The EU Directive of 13.10.2003 contains a list of macro and micronutrients necessary for the development of specific crops. After reviewing it, we will understand whether it is worth overpaying for trace elements that the culture does not need or to apply fertilizers that can be harmful, being toxic to the plant.
Why should we carry out foliar feeding of winter cereals?
- Often the soil does not contain the required amount of nutrients to meet the needs of plants. At alkaline pH, trace elements become unavailable.
- Cereals provided with copper, manganese and molybdenum retain water in the cells, the cell sap is compacted, thereby accumulating soluble carbohydrates, and zinc, manganese and copper affect the formation of a powerful root system.
- Trace elements reduce the appearance of root rot. Copper slows down the development of ergot and rust infections.
- Plants properly supplied with nutrients are more resistant to adverse weather conditions and recover faster.
- By applying regularly foliar fertilizing with microelements, you can limit the amount of nitrogen without losing the yield.
- Copper takes part in the formation of lignin thereby affecting lodging. Plants lacking copper are thin and break easily.
- Trace elements enhance metabolism. They are part of hormones, as well as many enzymes, therefore they are an important factor in the growth and development of a plant. Crops that are correctly supplied with microelements develop intensively, are more viable, accumulate nutrient reserves more intensively and recover faster.
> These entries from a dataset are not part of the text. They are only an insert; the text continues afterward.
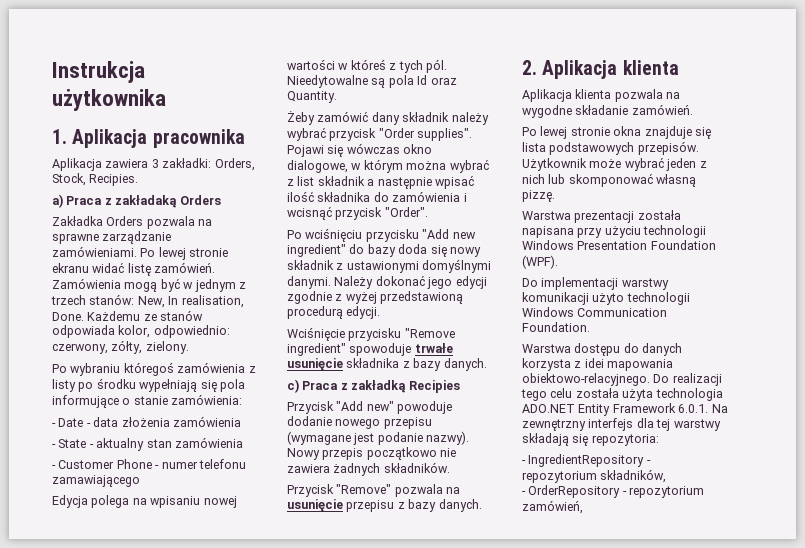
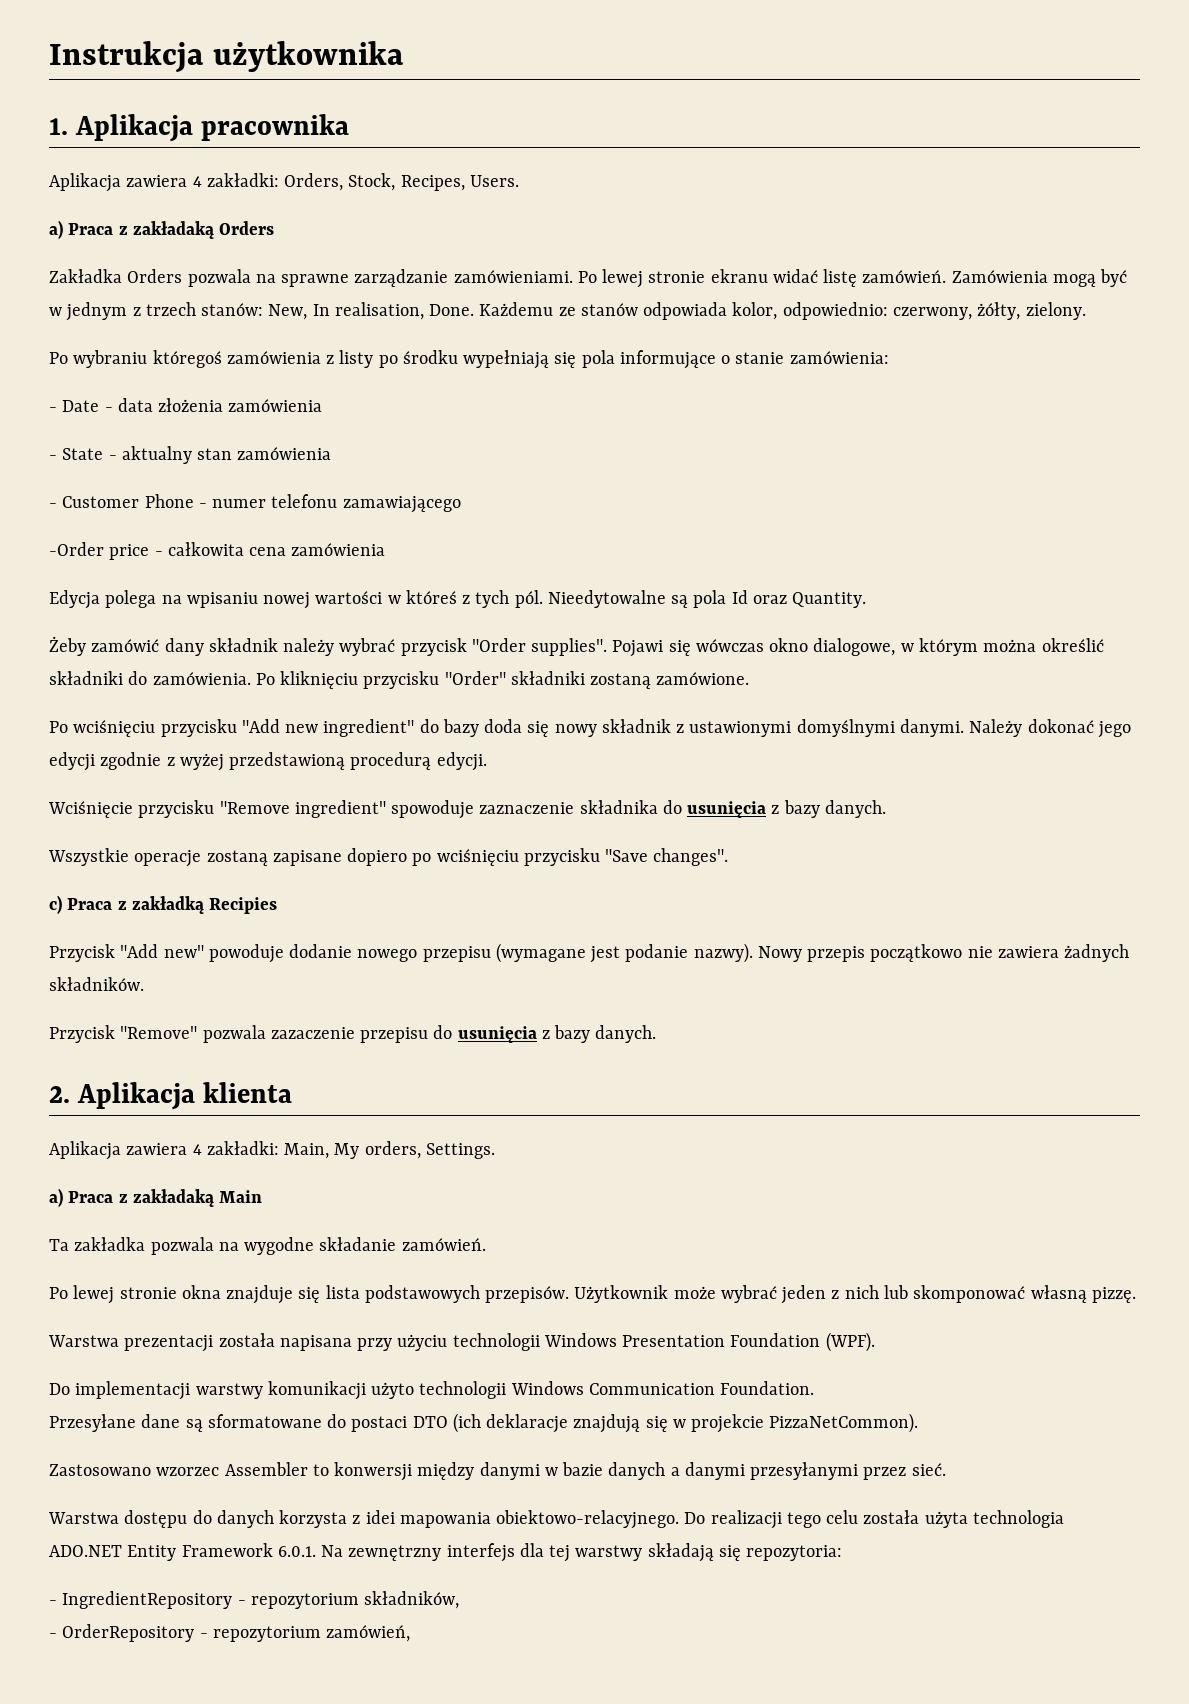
- Aplikacja zawiera 3 zakładki: Orders, Stock, Recipies.
+ Aplikacja zawiera 4 zakładki: Orders, Stock, Recipes, Users.
- Każdemu ze stanów odpowiada kolor, odpowiednio: czerwony, zółty, zielony.
+ Każdemu ze stanów odpowiada kolor, odpowiednio: czerwony, żółty, zielony.
+ -Order price - całkowita cena zamówienia
- Pojawi się wówczas okno dialogowe, w którym można wybrać z list składnik a następnie wpisać ilość składnika do zamówienia i wcisnąć przycisk "Order".
+ Pojawi się wówczas okno dialogowe, w którym można określić składniki do zamówienia. Po kliknięciu przycisku "Order" składniki zostaną zamówione.
- Wciśnięcie przycisku "Remove ingredient" spowoduje trwałe usunięcie składnika z bazy danych.
+ Wciśnięcie przycisku "Remove ingredient" spowoduje zaznaczenie składnika do usunięcia z bazy danych.
+ Wszystkie operacje zostaną zapisane dopiero po wciśnięciu przycisku "Save changes".
- Przycisk "Remove" pozwala na usunięcie przepisu z bazy danych.
+ Przycisk "Remove" pozwala zazaczenie przepisu do usunięcia z bazy danych.
- Aplikacja klienta pozwala na wygodne składanie zamówień.
+ Aplikacja zawiera 4 zakładki: Main, My orders, Settings.
+ a) Praca z zakładaką Main
+ Ta zakładka pozwala na wygodne składanie zamówień.
+ Przesyłane dane są sformatowane do postaci DTO (ich deklaracje znajdują się w projekcie PizzaNetCommon).
+ Zastosowano wzorzec Assembler to konwersji między danymi w bazie danych a danymi przesyłanymi przez sieć.

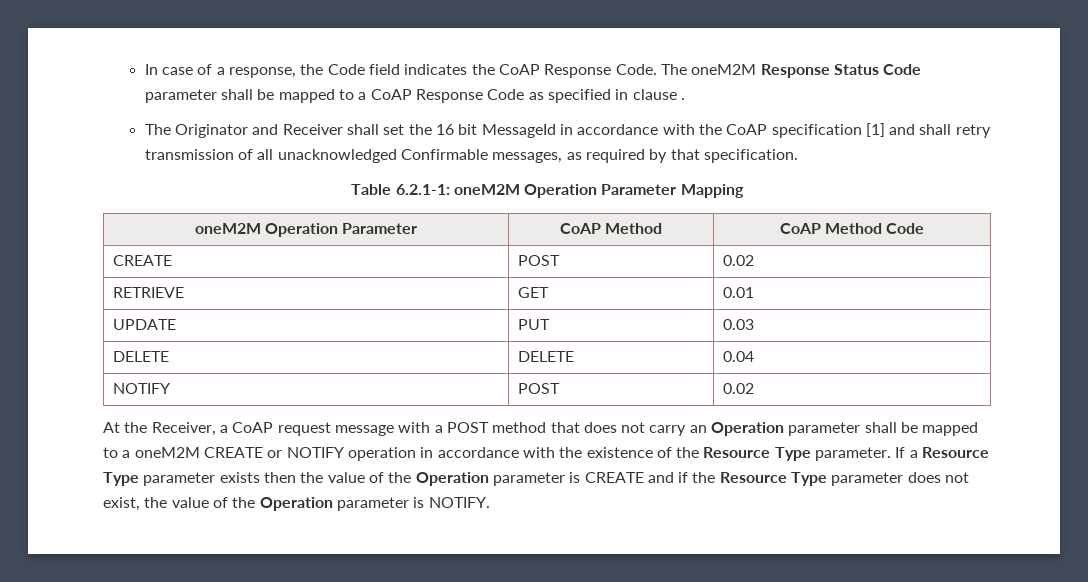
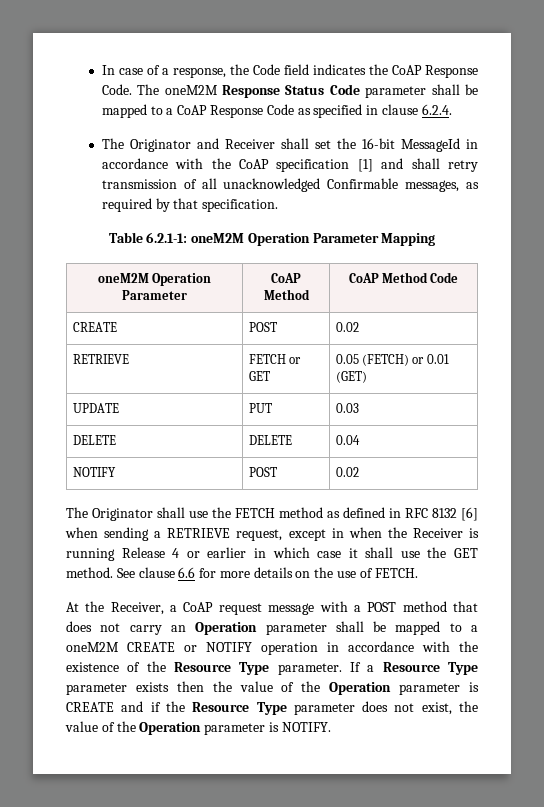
- The oneM2M Response Status Code parameter shall be mapped to a CoAP Response Code as specified in clause .
+ The oneM2M Response Status Code parameter shall be mapped to a CoAP Response Code as specified in clause 6.2.4.
- The Originator and Receiver shall set the 16 bit MessageId in accordance with the CoAP specification [1] and shall retry transmission of all unacknowledged Confirmable messages, as required by that specification.
+ The Originator and Receiver shall set the 16-bit MessageId in accordance with the CoAP specification [1] and shall retry transmission of all unacknowledged Confirmable messages, as required by that specification.
- RETRIEVE | GET | 0.01
+ RETRIEVE | FETCH or GET | 0.05 (FETCH) or 0.01 (GET)
+ The Originator shall use the FETCH method as defined in RFC 8132 [6] when sending a RETRIEVE request, except in when the Receiver is running Release 4 or earlier in which case it shall use the GET method. See clause 6.6 for more details on the use of FETCH.

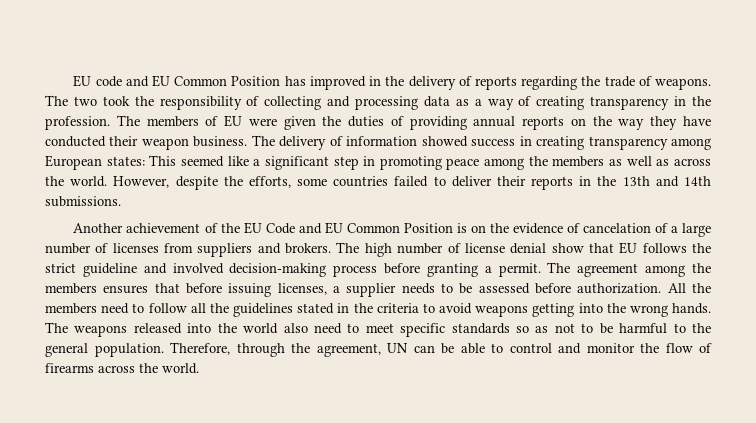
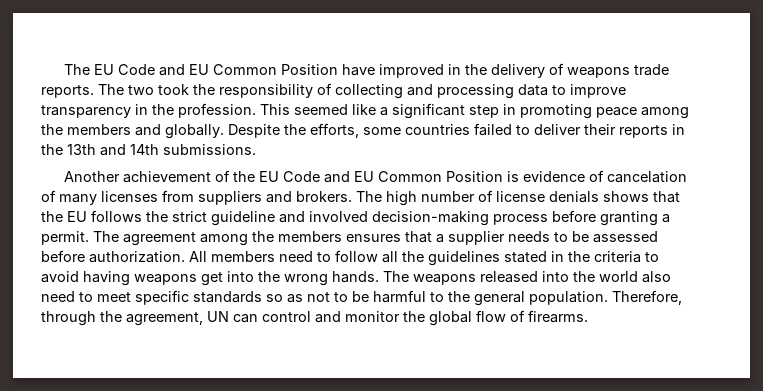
- EU code and EU Common Position has improved in the delivery of reports regarding the trade of weapons.
+ The EU Code and EU Common Position have improved in the delivery of weapons trade reports.
- The two took the responsibility of collecting and processing data as a way of creating transparency in the profession. The members of EU were given the duties of providing annual reports on the way they have conducted their weapon business. The delivery of information showed success in creating transparency among European states: This seemed like a significant step in promoting peace among the members as well as across the world. However, despite the efforts, some countries failed to deliver their reports in the 13th and 14th submissions.
+ The two took the responsibility of collecting and processing data to improve transparency in the profession. This seemed like a significant step in promoting peace among the members and globally. Despite the efforts, some countries failed to deliver their reports in the 13th and 14th submissions.
- Another achievement of the EU Code and EU Common Position is on the evidence of cancelation of a large number of licenses from suppliers and brokers.
+ Another achievement of the EU Code and EU Common Position is evidence of cancelation of many licenses from suppliers and brokers.
- The high number of license denial show that EU follows the strict guideline and involved decision-making process before granting a permit.
+ The high number of license denials shows that the EU follows the strict guideline and involved decision-making process before granting a permit.
- The agreement among the members ensures that before issuing licenses, a supplier needs to be assessed before authorization.
+ The agreement among the members ensures that a supplier needs to be assessed before authorization.
- All the members need to follow all the guidelines stated in the criteria to avoid weapons getting into the wrong hands.
+ All members need to follow all the guidelines stated in the criteria to avoid having weapons get into the wrong hands.
- Therefore, through the agreement, UN can be able to control and monitor the flow of firearms across the world.
+ Therefore, through the agreement, UN can control and monitor the global flow of firearms.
- Copper, manganese and zinc improve the absorption and processing of nitrogen. This influences the protein content of the grain.
We can provide plants with trace elements in two ways:
- By treating the seeds before sowing with fertilizers, in this case, the trace elements will be available in a very important – the initial phase of growth, regardless of weather conditions and soil quality.
- Foliar feeding. Processing can be started from the moment of tillering (from the phase of 4 leaves). In crops of rye and winter barley (they tillering occurs exclusively in autumn) foliar feeding is of key importance for obtaining a high yield. In this phase, the crop is formed – seeds are formed in the ear. In the phase of the first knot, if you cut the stem crosswise, you can see the ear is fully formed – later we will not increase the number of seeds.
Foliar dressing gives quick results, but the fertilizer should dissolve easily in water, not change the pH of the working fluid and be suitable for joint use. Only fertilizers with chelated microelements have these properties.
Professor Renata Gai (University of Nature in Poznan) has repeatedly written in her articles over the past year: “Trace elements in chelated form can be used in an amount 5 times less than in other forms. Such fertilizers are the most effective. “
To obtain the same results, using 100 g of fertilizer in a chelated form – you must apply 500 g of trace elements in the form of salts.
It is known that not all chelates are created equal. You need to know that there are special biodegradable IDHA chelates on the market. IDHA is the only chelating agent registered by a Polish fertilizer manufacturer in the European Union.
Using these fertilizers, farmers can be sure that IDKHA chelates are really absorbed by plants, are safe for use, and show themselves well in tank mixes. IDHA provides a high level of nutrient absorption, decomposes the soil without releasing heavy metals.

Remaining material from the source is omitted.